塩顔男子とバツイチ女子



夜勤三連続、お昼出勤から日付が変わるまでの勤務、朝八時から出て上がりは二十二時。そしてまた夜勤二連続…。いずれもものすごく忙しかったから休憩もろくに取れなくて。今朝お風呂から出てスキンケア中にまじまじと顔を見たら、絶望的に酷かった。
クマもそうだけど潤いがなくて、頬も痩けたというか…。


「でも私、クリスマスも仕事なんだよ」

「これだけ働いてまだ働くの」


ばあちゃんの言う通り。これだけやってもまだ働くのだ。理由は上司が胃腸炎でダウンしたから。社員は六人、あとはアルバイトとパートさん。世の中は天皇誕生日から三連休だというのに私は仕事。幸い夜勤は免れたけれど。


「果てしないよね、仕事って」

「そりゃあね。追求したらキリがない」

「ばあちゃん、ごめんね。家事が出来てなくて」


ここ一週間は寝に帰るようなもので、何もかもばあちゃんに任せっきりだった。唯一やっていたのはお風呂掃除。どうしても私が最後だし、自分が出来る事はやらないと。

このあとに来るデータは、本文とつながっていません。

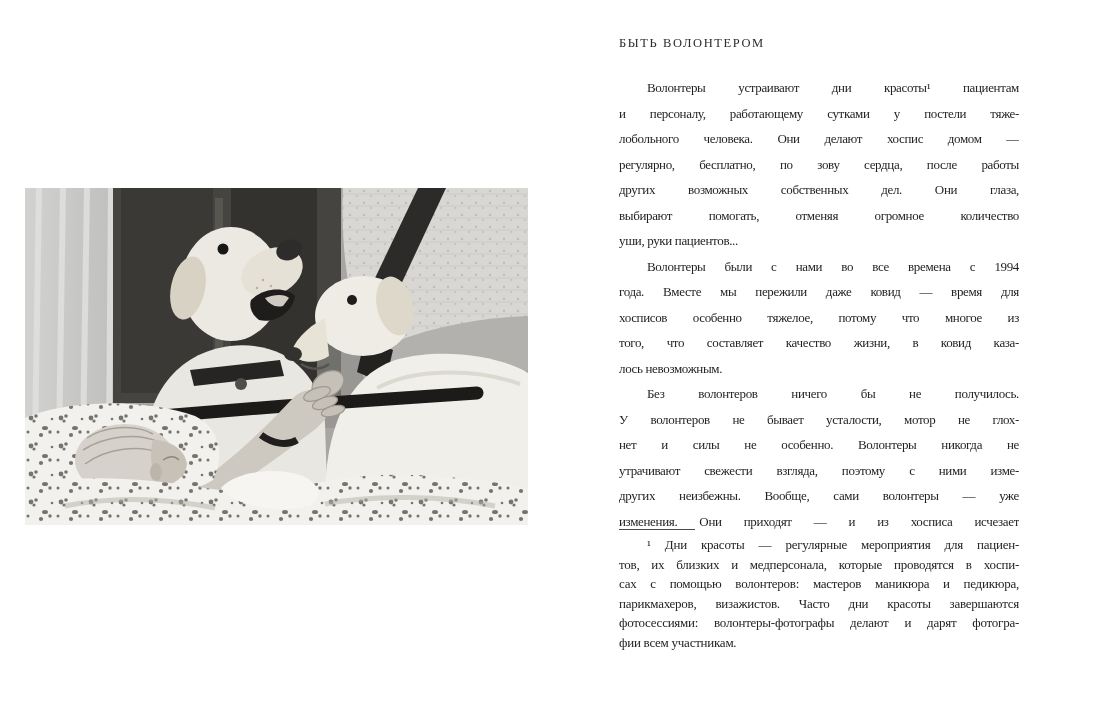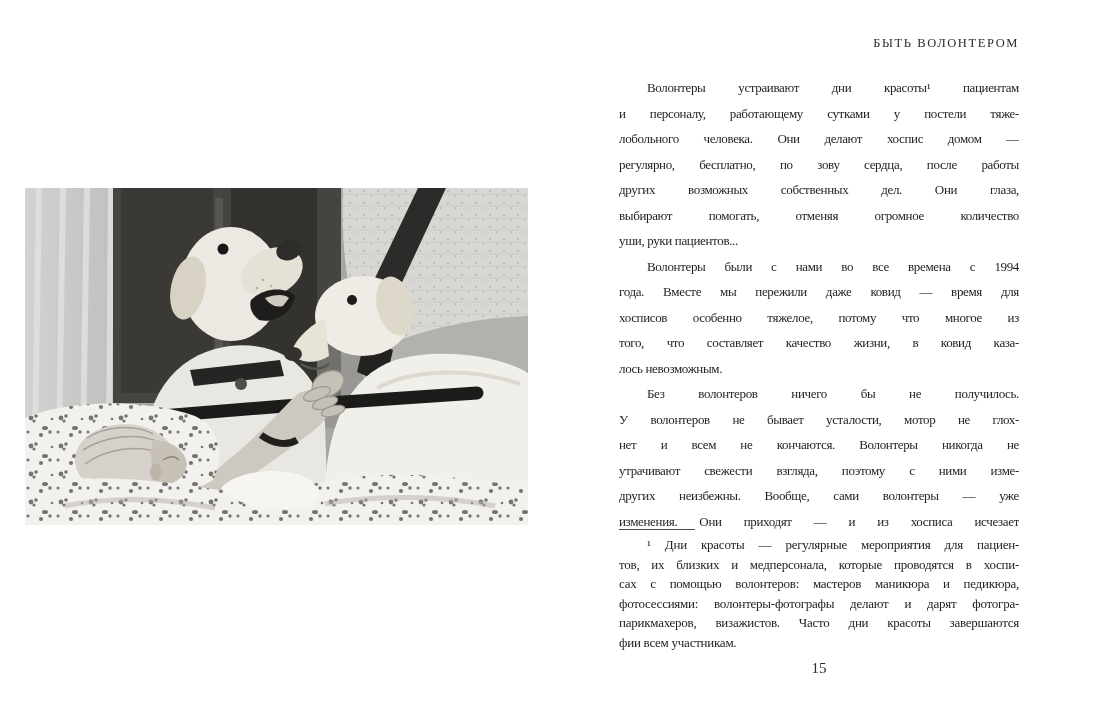--- a/index.html
+++ b/index.html
@@ -21,7 +21,7 @@
 
   .running-head{
     position:absolute;left:69px;top:36px;width:400px;
-    text-align:right;font-size:12.5px;letter-spacing:1.6px;color:#2b2b2b;
+    text-align:left;font-size:12.5px;letter-spacing:1.6px;color:#2b2b2b;
     white-space:nowrap;
   }
   .body-text{

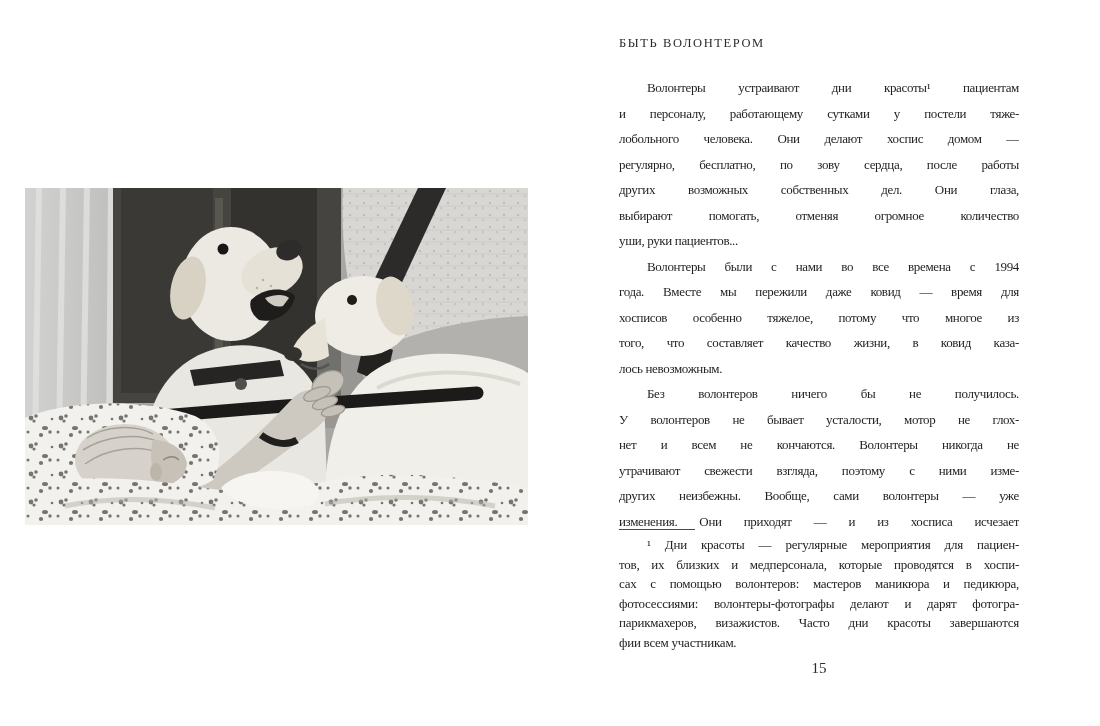--- a/index.html
+++ b/index.html
@@ -181,7 +181,7 @@
         <div class="line lastline">лось невозможным.</div>
         <div class="line indent">Без волонтеров ничего бы не получилось.</div>
         <div class="line">У волонтеров не бывает усталости, мотор не глох-</div>
-        <div class="line">нет и всем не кончаются. Волонтеры никогда не</div>
+        <div class="line">нет и силы не особенно. Волонтеры никогда не</div>
         <div class="line">утрачивают свежести взгляда, поэтому с ними изме-</div>
         <div class="line">других неизбежны. Вообще, сами волонтеры — уже</div>
         <div class="line">изменения. Они приходят — и из хосписа исчезает</div>

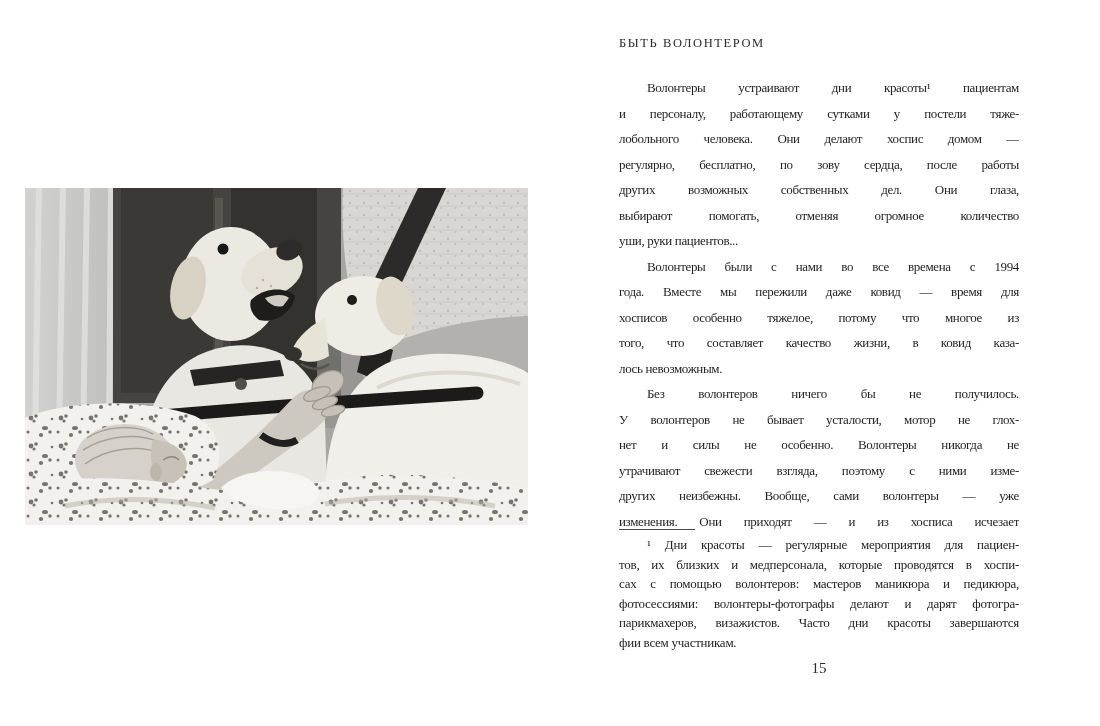--- a/index.html
+++ b/index.html
@@ -193,8 +193,8 @@
         <div class="line indent">¹ Дни красоты — регулярные мероприятия для пациен-</div>
         <div class="line">тов, их близких и медперсонала, которые проводятся в хоспи-</div>
         <div class="line">сах с помощью волонтеров: мастеров маникюра и педикюра,</div>
+        <div class="line">парикмахеров, визажистов. Часто дни красоты завершаются</div>
         <div class="line">фотосессиями: волонтеры-фотографы делают и дарят фотогра-</div>
-        <div class="line">парикмахеров, визажистов. Часто дни красоты завершаются</div>
         <div class="line lastline">фии всем участникам.</div>
       </div>
 

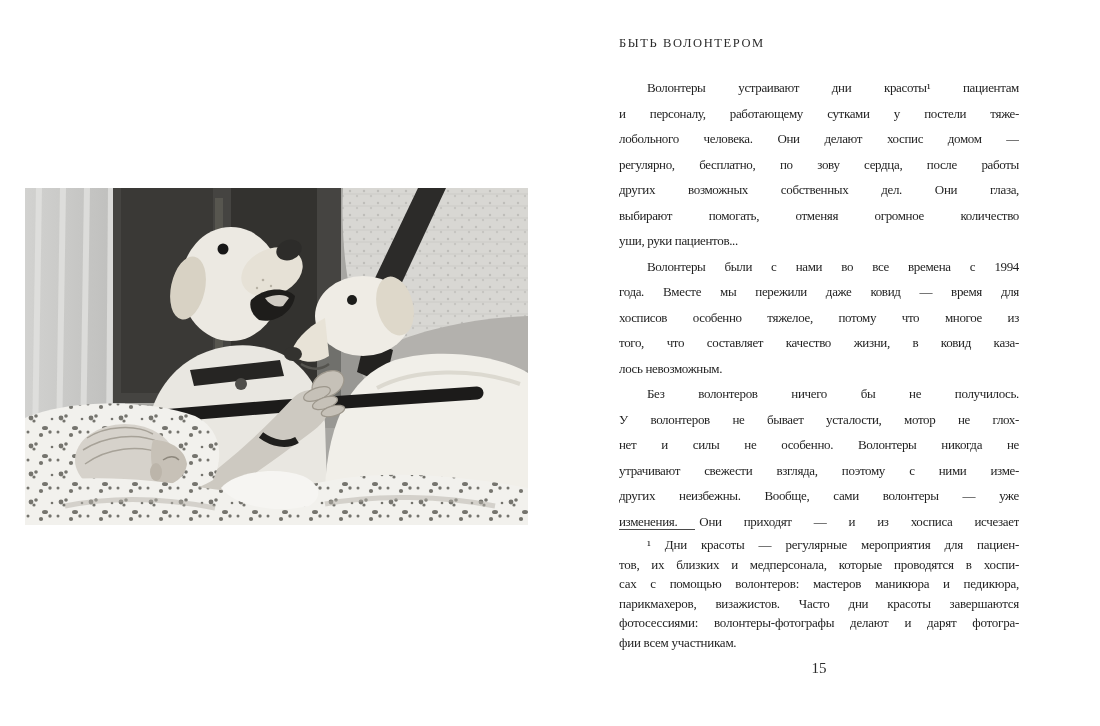--- a/index.html
+++ b/index.html
@@ -198,7 +198,6 @@
         <div class="line lastline">фии всем участникам.</div>
       </div>
 
-    <div class="page-number">15</div>
   </div>
 
 </div>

「別にいいのよ。そんなのは気にしなくて。まずは自分の事をきちんとね。体壊したら元も子もないんだし、忙しいのはいい事だけど。なつみだって独身なんだから、もったいないわよ」


何がもったいないのかは分からないけど…バツイチだし、付き合ってる人がいるわけじゃないし。結婚していた時もクリスマスに仕事だった。元旦那だってそうだったし。社会人になればそれが当たり前。


「なつみ、年末はどうするの」

「どうするって仕事だけど。大晦日は夜勤になっちゃったし、それなのに元旦は中番だよ。信じられない」

夜勤明けで中番なんて自分でも耳を疑ったけど。

「二日と三日の休みはもぎ取った。連休なんて久しぶりだよ」

「…聞いてて可哀想になってくるわ。私は30日から旅行に行くからね」


旅行かぁ。私の休みはきっと睡眠で終わるに違いない。それか母にコキを使われるか、面倒な事になるから出歩くなと言われるかのどれかだ。